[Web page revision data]
=== Begin Enclosure ===

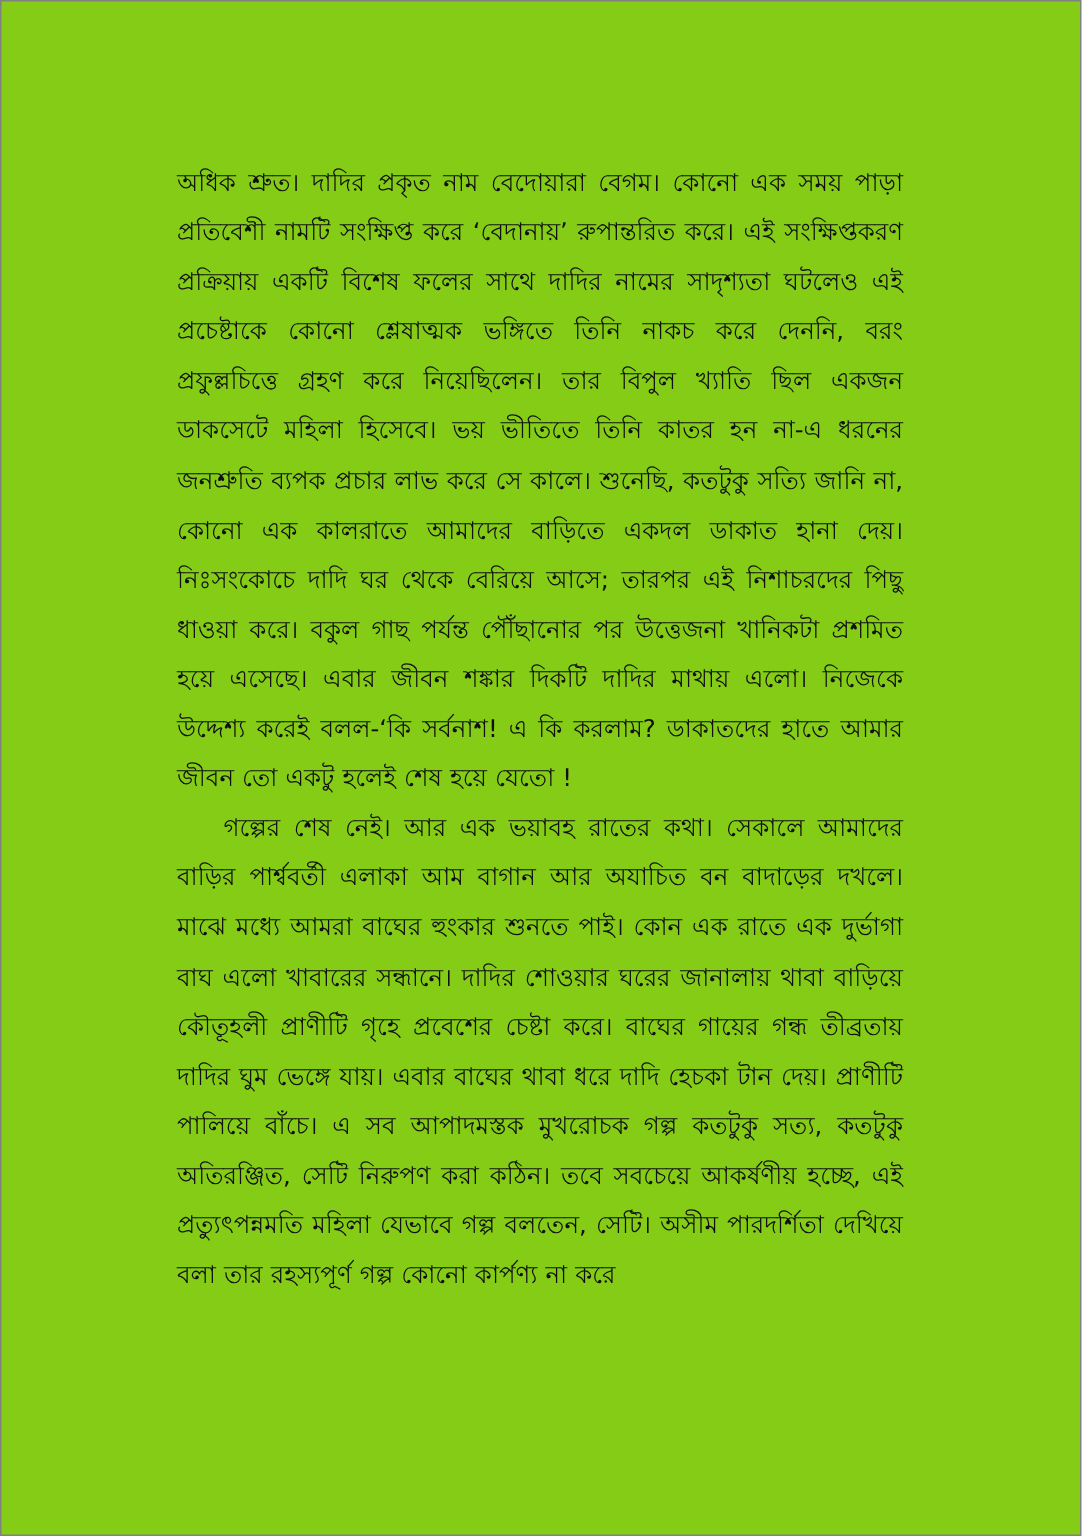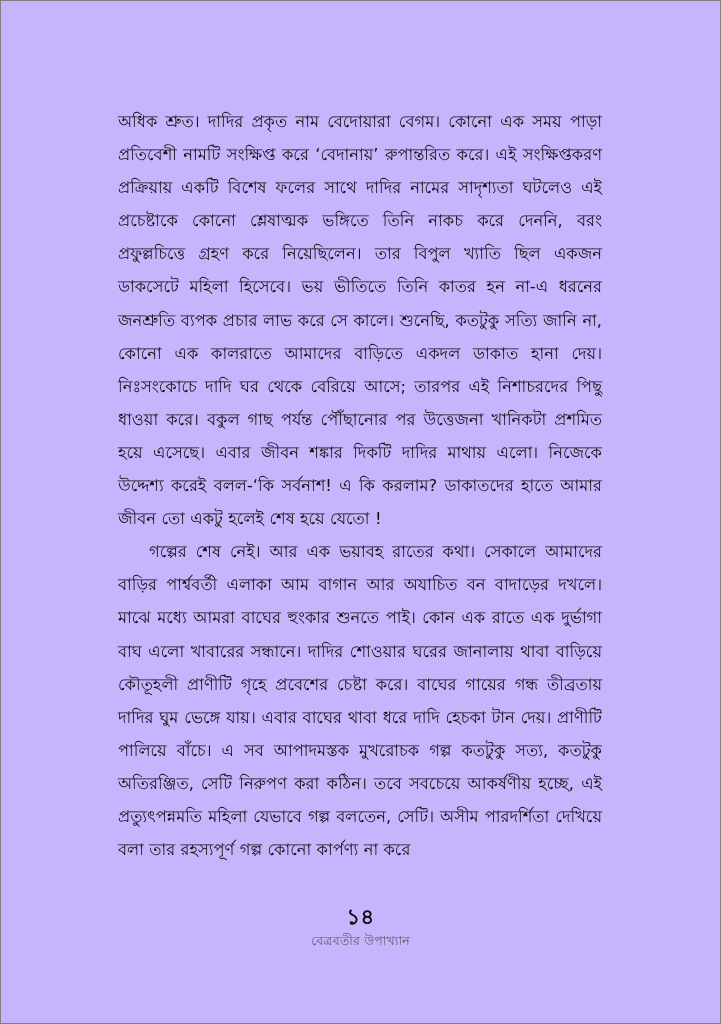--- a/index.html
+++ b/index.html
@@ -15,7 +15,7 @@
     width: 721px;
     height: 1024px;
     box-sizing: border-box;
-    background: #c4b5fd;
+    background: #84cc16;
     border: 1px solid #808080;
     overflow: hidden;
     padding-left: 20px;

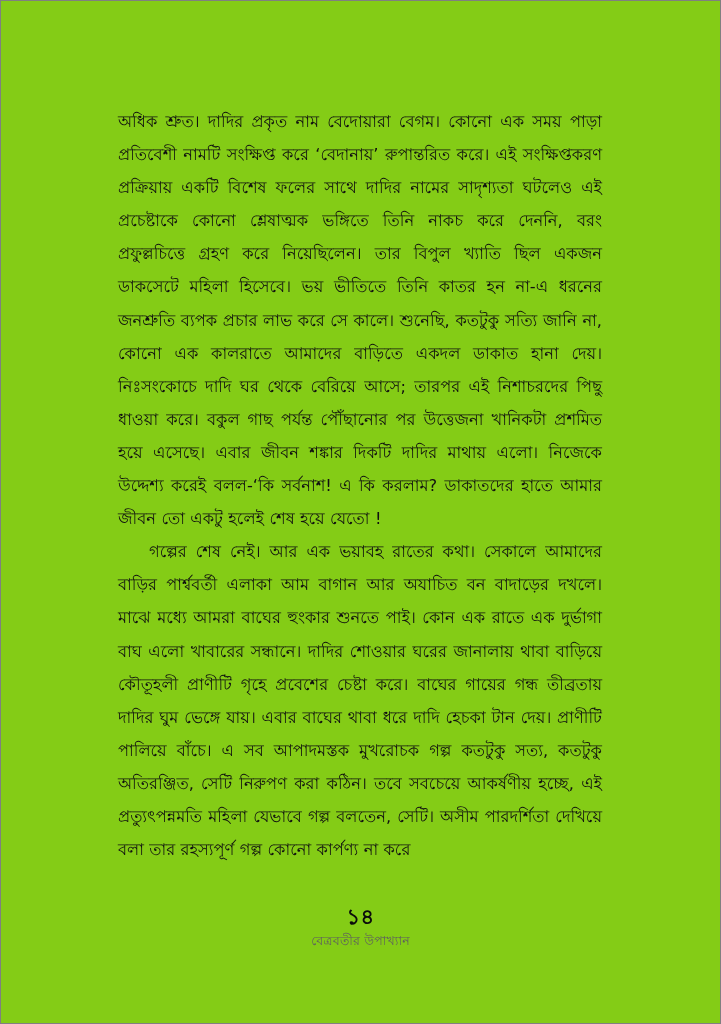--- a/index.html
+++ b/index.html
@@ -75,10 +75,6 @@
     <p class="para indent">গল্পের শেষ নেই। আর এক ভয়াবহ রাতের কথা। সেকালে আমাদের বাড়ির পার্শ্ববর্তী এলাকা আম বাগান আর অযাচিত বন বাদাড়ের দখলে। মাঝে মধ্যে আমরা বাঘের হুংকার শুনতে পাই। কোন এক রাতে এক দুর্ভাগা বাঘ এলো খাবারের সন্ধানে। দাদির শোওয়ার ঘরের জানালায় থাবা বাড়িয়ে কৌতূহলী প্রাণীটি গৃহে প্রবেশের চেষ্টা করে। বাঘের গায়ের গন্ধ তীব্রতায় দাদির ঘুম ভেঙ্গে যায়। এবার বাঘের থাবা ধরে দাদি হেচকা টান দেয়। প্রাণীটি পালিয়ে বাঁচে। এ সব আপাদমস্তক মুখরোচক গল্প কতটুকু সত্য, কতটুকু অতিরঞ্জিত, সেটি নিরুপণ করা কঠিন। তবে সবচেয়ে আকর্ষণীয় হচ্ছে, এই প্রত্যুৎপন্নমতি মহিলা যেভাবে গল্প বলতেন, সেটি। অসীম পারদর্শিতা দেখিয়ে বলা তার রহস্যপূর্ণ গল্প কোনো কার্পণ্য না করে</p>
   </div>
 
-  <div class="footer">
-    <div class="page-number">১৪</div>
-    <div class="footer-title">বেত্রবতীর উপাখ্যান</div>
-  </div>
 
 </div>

=== End Enclosure ===

### Action item
Set down exactly what runs from the line with "কার্পণ্য না করে</p>" to the last line of the data above, including both of those lines and no others.

### Exercise solution
     <p class="para indent">গল্পের শেষ নেই। আর এক ভয়াবহ রাতের কথা। সেকালে আমাদের বাড়ির পার্শ্ববর্তী এলাকা আম বাগান আর অযাচিত বন বাদাড়ের দখলে। মাঝে মধ্যে আমরা বাঘের হুংকার শুনতে পাই। কোন এক রাতে এক দুর্ভাগা বাঘ এলো খাবারের সন্ধানে। দাদির শোওয়ার ঘরের জানালায় থাবা বাড়িয়ে কৌতূহলী প্রাণীটি গৃহে প্রবেশের চেষ্টা করে। বাঘের গায়ের গন্ধ তীব্রতায় দাদির ঘুম ভেঙ্গে যায়। এবার বাঘের থাবা ধরে দাদি হেচকা টান দেয়। প্রাণীটি পালিয়ে বাঁচে। এ সব আপাদমস্তক মুখরোচক গল্প কতটুকু সত্য, কতটুকু অতিরঞ্জিত, সেটি নিরুপণ করা কঠিন। তবে সবচেয়ে আকর্ষণীয় হচ্ছে, এই প্রত্যুৎপন্নমতি মহিলা যেভাবে গল্প বলতেন, সেটি। অসীম পারদর্শিতা দেখিয়ে বলা তার রহস্যপূর্ণ গল্প কোনো কার্পণ্য না করে</p>
   </div>
 
-  <div class="footer">
-    <div class="page-number">১৪</div>
-    <div class="footer-title">বেত্রবতীর উপাখ্যান</div>
-  </div>
 
 </div>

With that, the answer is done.